Lyon et Paris suivent le rythme
Posté par Pierre Ménès le 12 Août 2018

C’est donc la première fois en Ligue 1 depuis 40 ans que 33 buts sont marqués lors de la première journée. Il faut aussi noter qu’il y a eu dix victoires. Donc, pas une équipe à un point et, c’est d’une logique implacable, trois victoires aujourd’hui après les sept d’hier. La première a été obtenue par Lyon face à Amiens, sans trop forcer. Des Lyonnais pas extraordinairement au point mais qui peuvent s’imposer sur la qualité individuelle de leurs joueurs offensifs.

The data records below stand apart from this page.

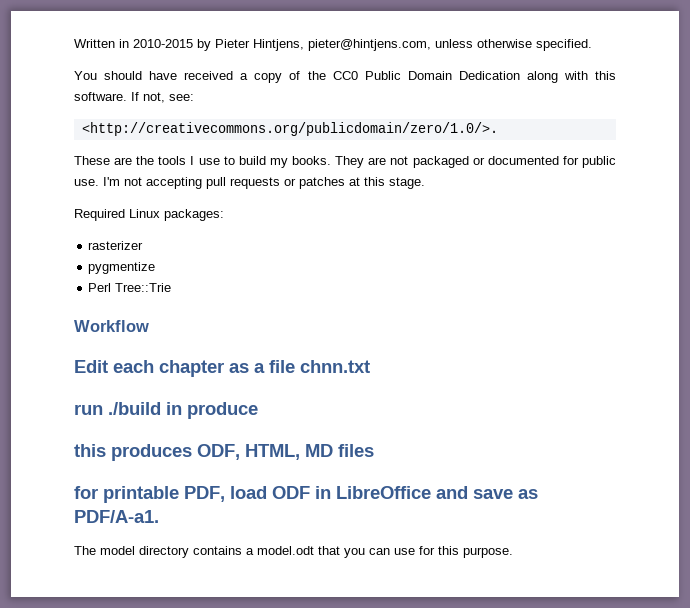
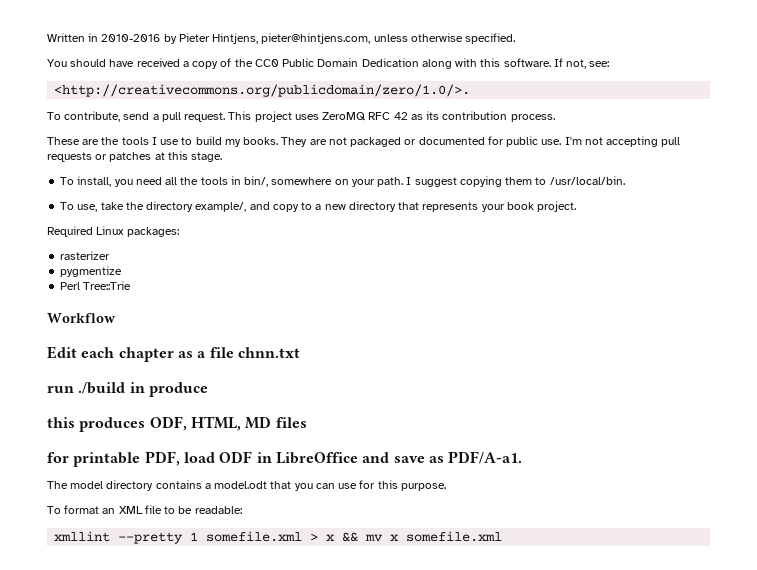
- Written in 2010-2015 by Pieter Hintjens, pieter@hintjens.com, unless otherwise specified.
+ Written in 2010-2016 by Pieter Hintjens, pieter@hintjens.com, unless otherwise specified.
+ To contribute, send a pull request. This project uses ZeroMQ RFC 42 as its contribution process.
+ To install, you need all the tools in bin/, somewhere on your path. I suggest copying them to /usr/local/bin.
+ To use, take the directory example/, and copy to a new directory that represents your book project.
+ To format an XML file to be readable:
+ xmllint --pretty 1 somefile.xml > x && mv x somefile.xml

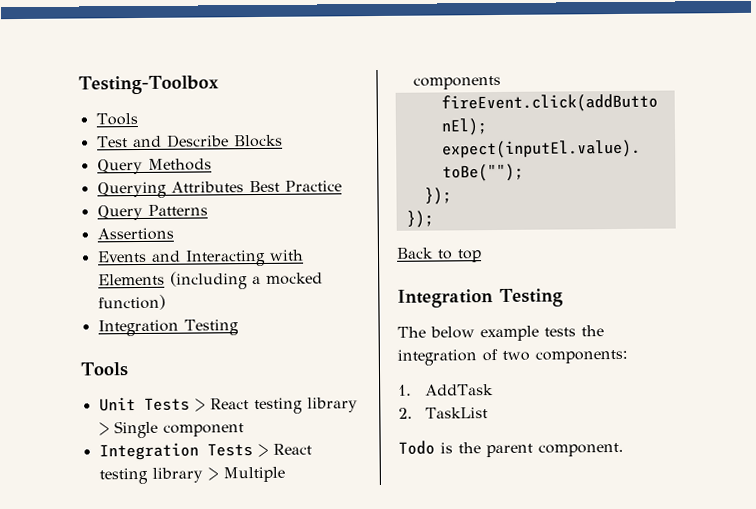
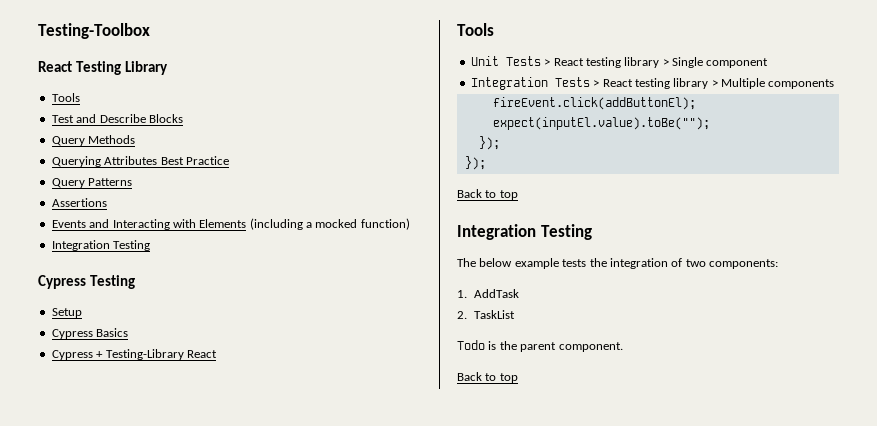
+ React Testing Library
+ Cypress Testing
+ Setup
+ Cypress Basics
+ Cypress + Testing-Library React
  Todo is the parent component.
+ Back to top

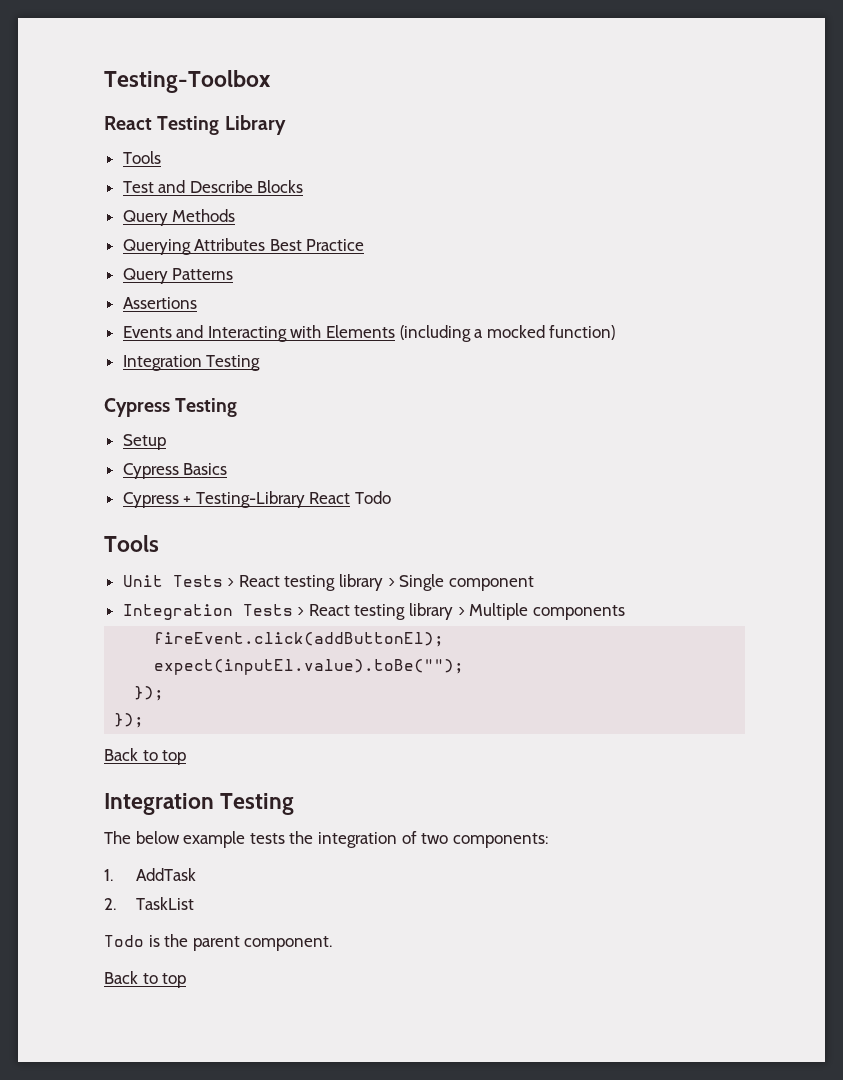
- Cypress + Testing-Library React
+ Cypress + Testing-Library React Todo

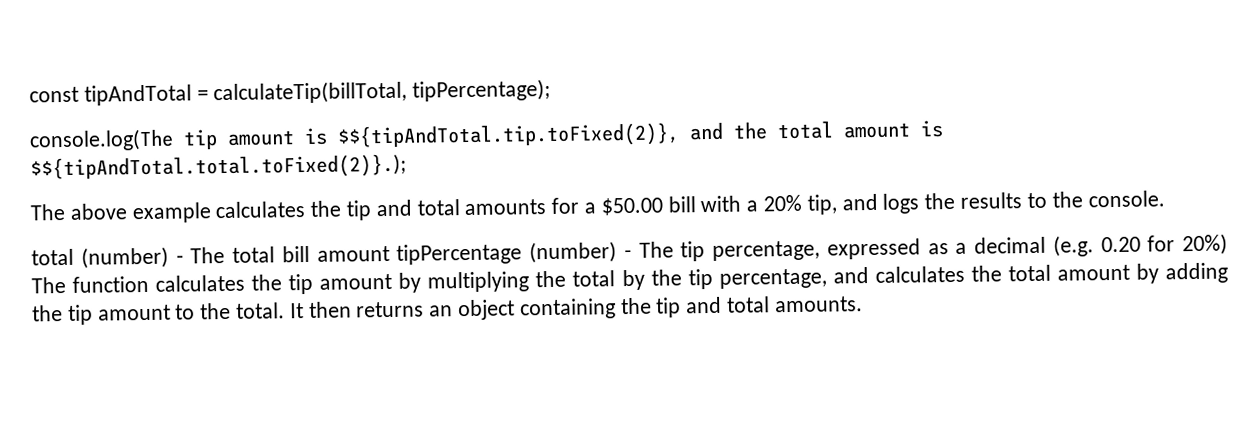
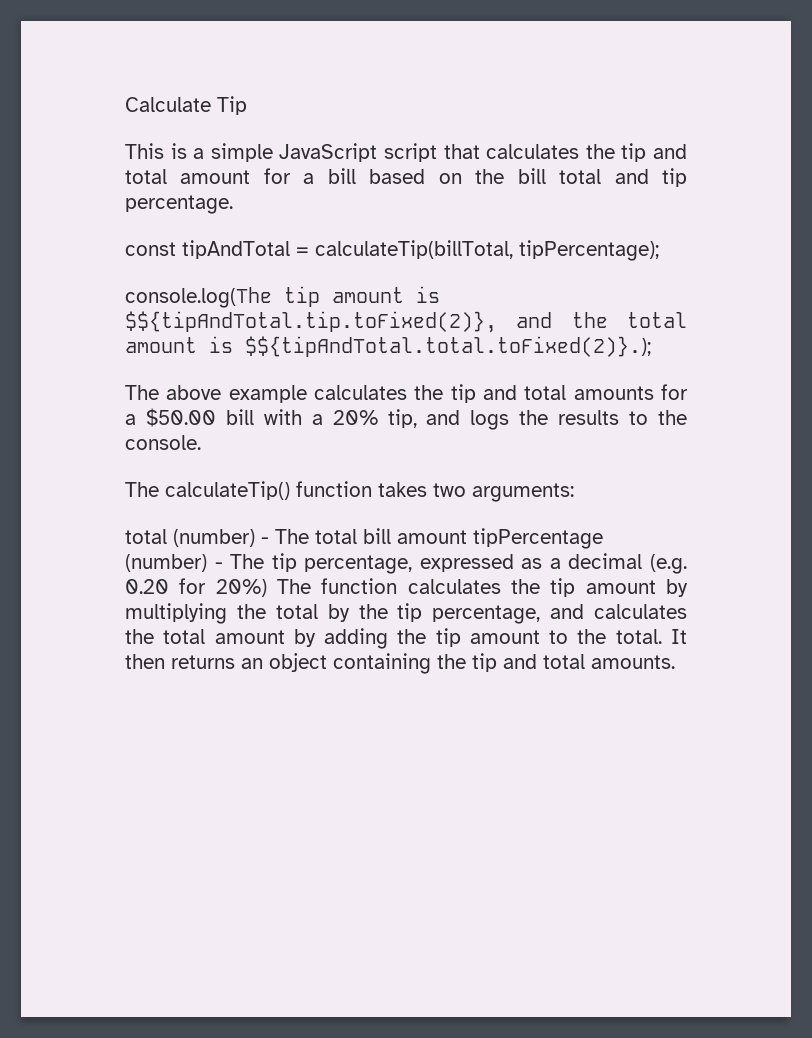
+ Calculate Tip
+ This is a simple JavaScript script that calculates the tip and total amount for a bill based on the bill total and tip percentage.
+ The calculateTip() function takes two arguments:

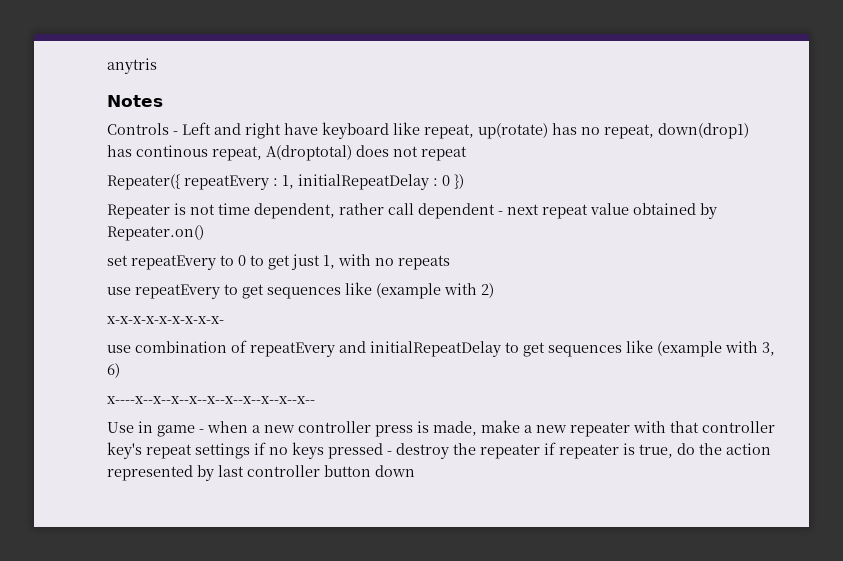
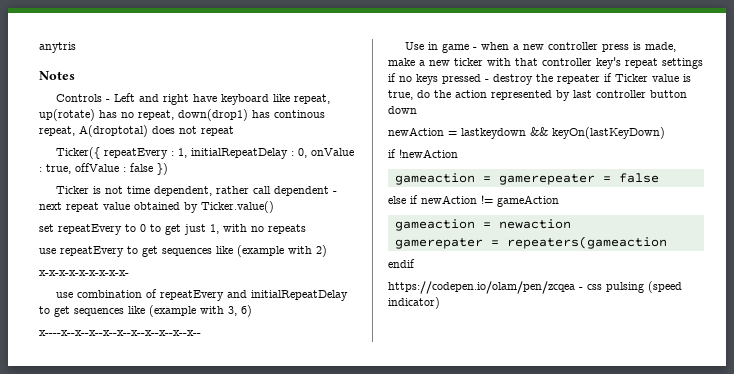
- Repeater({ repeatEvery : 1, initialRepeatDelay : 0 })
+ Ticker({ repeatEvery : 1, initialRepeatDelay : 0, onValue : true, offValue : false })
- Repeater is not time dependent, rather call dependent - next repeat value obtained by Repeater.on()
+ Ticker is not time dependent, rather call dependent - next repeat value obtained by Ticker.value()
- Use in game - when a new controller press is made, make a new repeater with that controller key's repeat settings if no keys pressed - destroy the repeater if repeater is true, do the action represented by last controller button down
+ Use in game - when a new controller press is made, make a new ticker with that controller key's repeat settings if no keys pressed - destroy the repeater if Ticker value is true, do the action represented by last controller button down
+ newAction = lastkeydown && keyOn(lastKeyDown)
+ if !newAction
+ gameaction = gamerepeater = false
+ else if newAction != gameAction
+ gameaction = newaction
+ gamerepater = repeaters(gameaction
+ endif
+ https://codepen.io/olam/pen/zcqea - css pulsing (speed indicator)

Un but inscrit par Traoré entre les jambes de Gurtner - pas super inspiré sur le coup - et un coup-franc sublime de Depay ont largement suffi au bonheur de Gones qui ont joué sur une pelouse innommable. 

On en a vu d’autres d’ailleurs ce week-end. Notamment samedi à Angers. Il faut croire que la canicule a fait des ravages sur certaines de nos pelouses, qui sont victimes de champignons. En même temps, je dis ça, je joue au jardinier distingué alors que ça n’a peut-être aucun lien. Mais je pense que ça a pu jouer. Bref, à 17h Strasbourg l’a logiquement emporté à Bordeaux face à des Girondins informes et rapidement mis sur le reculoir après l’expulsion très logique de Pablo, auteur d’une faute sur Ajorque en position de dernier défenseur. Ajorque qui a d’ailleurs rejoint son bourreau au vestiaire quelques minutes plus tard, victime d’une blessure à l’épaule.

À partir de là et jusqu’à la mi-temps, on a eu droit à une attaque-défense en faveur de Strasbourg. Mais avec un poids limité, vu l’absence des recrues offensives que Marc Keller cherche un peu désespérément. Et puis, en seconde période, le Racing a enfin trouvé l’ouverture sur une reprise au premier poteau de l’excellent Sissoko en provenance de Brest, avant un deuxième but magnifique sur une action collective superbe, avec une passe en retrait de Martin pour Da Costa qui marque à bout portant. C’est une belle victoire pour Strasbourg, qui avait déjà gagné 3-0 à Bordeaux l’an passé pour son retour en Ligue 1. Côté bordelais, Briand n’est pas rentré, De Préville non plus bref, il faut attendre avant de paniquer.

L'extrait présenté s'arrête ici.